Wednesday, March 04, 2009
The Scoundrel Days of Hobo Highbrow by Paal H. Christiansen Translated by Jon Buscall (Forlaget Fabula N-1321 Stabekk Norway http://www.forlaget-fabula.no
They say, “Music has charms to soothe the savage beast.” I suppose it does, although in my case, a good shot of Dewar’s does the trick. But in Norwegian write Paal H. Christiansen’s new book “ The Scoundrel Days of Hobo Highbrow,” the music of the pop group “a-ha” provides solace, and makes the center hold, for this struggling, not that young writer, Hobo Highbrow. Frankly I was not familiar with this group, and based on what was represented in the novel, I had trouble figuring out why the protagonist was so enamored with them. But of course I love Billy Joel, and I have been vilified for that.

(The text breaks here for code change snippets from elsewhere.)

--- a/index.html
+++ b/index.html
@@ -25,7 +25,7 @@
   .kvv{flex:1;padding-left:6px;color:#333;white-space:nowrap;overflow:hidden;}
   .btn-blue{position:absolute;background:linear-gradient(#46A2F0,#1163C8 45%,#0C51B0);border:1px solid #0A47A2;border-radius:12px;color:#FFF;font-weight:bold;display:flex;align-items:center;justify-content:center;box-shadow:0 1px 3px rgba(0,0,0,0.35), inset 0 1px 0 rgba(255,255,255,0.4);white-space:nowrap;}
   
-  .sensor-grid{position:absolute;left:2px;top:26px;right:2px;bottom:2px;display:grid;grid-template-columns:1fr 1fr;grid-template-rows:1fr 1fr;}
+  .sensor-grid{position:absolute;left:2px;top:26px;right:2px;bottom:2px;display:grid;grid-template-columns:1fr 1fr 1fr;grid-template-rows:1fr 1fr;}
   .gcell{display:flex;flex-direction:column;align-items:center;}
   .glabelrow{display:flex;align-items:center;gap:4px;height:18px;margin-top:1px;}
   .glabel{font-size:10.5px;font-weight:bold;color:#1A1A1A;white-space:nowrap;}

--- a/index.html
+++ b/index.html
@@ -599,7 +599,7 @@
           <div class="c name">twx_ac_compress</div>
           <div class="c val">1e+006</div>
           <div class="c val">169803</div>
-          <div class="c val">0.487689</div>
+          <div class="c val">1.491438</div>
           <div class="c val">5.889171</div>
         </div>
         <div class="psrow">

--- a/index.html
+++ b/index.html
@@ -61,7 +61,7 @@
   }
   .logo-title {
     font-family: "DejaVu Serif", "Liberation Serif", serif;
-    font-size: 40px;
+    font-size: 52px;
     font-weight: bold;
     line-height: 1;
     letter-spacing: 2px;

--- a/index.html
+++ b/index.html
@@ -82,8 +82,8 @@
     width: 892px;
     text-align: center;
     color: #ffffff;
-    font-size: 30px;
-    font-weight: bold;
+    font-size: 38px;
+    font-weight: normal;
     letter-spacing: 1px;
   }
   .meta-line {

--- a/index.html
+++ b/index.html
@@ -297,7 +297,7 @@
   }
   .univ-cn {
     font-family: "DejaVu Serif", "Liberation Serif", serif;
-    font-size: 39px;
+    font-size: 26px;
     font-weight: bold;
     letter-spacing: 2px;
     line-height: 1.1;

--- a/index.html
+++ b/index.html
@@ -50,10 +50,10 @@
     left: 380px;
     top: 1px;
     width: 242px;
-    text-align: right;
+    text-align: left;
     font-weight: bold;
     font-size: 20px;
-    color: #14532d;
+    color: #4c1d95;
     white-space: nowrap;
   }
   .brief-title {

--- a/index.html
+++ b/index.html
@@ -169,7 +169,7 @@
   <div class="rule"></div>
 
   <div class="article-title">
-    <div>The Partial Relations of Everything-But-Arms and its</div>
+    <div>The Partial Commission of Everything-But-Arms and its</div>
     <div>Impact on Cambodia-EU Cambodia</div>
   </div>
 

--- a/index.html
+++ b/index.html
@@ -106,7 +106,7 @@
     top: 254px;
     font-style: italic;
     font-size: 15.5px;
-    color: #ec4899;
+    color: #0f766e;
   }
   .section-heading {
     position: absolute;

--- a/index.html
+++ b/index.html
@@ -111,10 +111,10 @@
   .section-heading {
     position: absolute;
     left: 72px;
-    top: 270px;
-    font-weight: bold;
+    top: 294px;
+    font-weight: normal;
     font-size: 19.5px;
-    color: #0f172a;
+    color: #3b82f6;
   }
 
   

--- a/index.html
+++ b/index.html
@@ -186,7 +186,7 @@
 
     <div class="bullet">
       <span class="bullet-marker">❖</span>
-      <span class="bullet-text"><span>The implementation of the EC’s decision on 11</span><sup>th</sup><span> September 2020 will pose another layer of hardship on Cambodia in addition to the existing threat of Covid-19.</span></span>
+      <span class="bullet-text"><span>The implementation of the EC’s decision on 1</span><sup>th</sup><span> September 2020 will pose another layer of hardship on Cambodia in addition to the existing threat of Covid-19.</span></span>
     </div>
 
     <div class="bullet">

It seems that Hobo is in the midst of a nervous breakdown of sorts, after losing his job, later his manuscript (that involves the construction of a birdhouse) and suffering a largely imaginary slight from his girlfriend. The book follows Hobo’s confused journey through his mental maze and haze in which he eventually emerges more or less intact. In this scene the 40-year-old Hobo sees one of the a-ha members on the street, and he swoons like a hormonal teenager:
“ I sensed a strength and joy seeping through my body, through my legs, my arms, across my chest and up to my head. I had met Paul Waaktaar! I had looked straight into the eyes of Paul Waaktaar! And I felt a shock jolt through my body as if for a second I was momentarily connected to an electric network with an unknown power. The power of the massively talented. It was power of those who created art that would last for eternity.”
He later opines about pop music and its purpose—at least for him.
“As far as I am concerned the whole purpose of pop music is to drown out all the world’s misery. Music is all about keeping your dreams alive!”
The book contains interesting literary tidbits and linguistic diversions—as the character obsesses as much about his writing as his music. This short novel attempts to explore the struggle of the artist to maintain, create and stay sane in an often-insane world.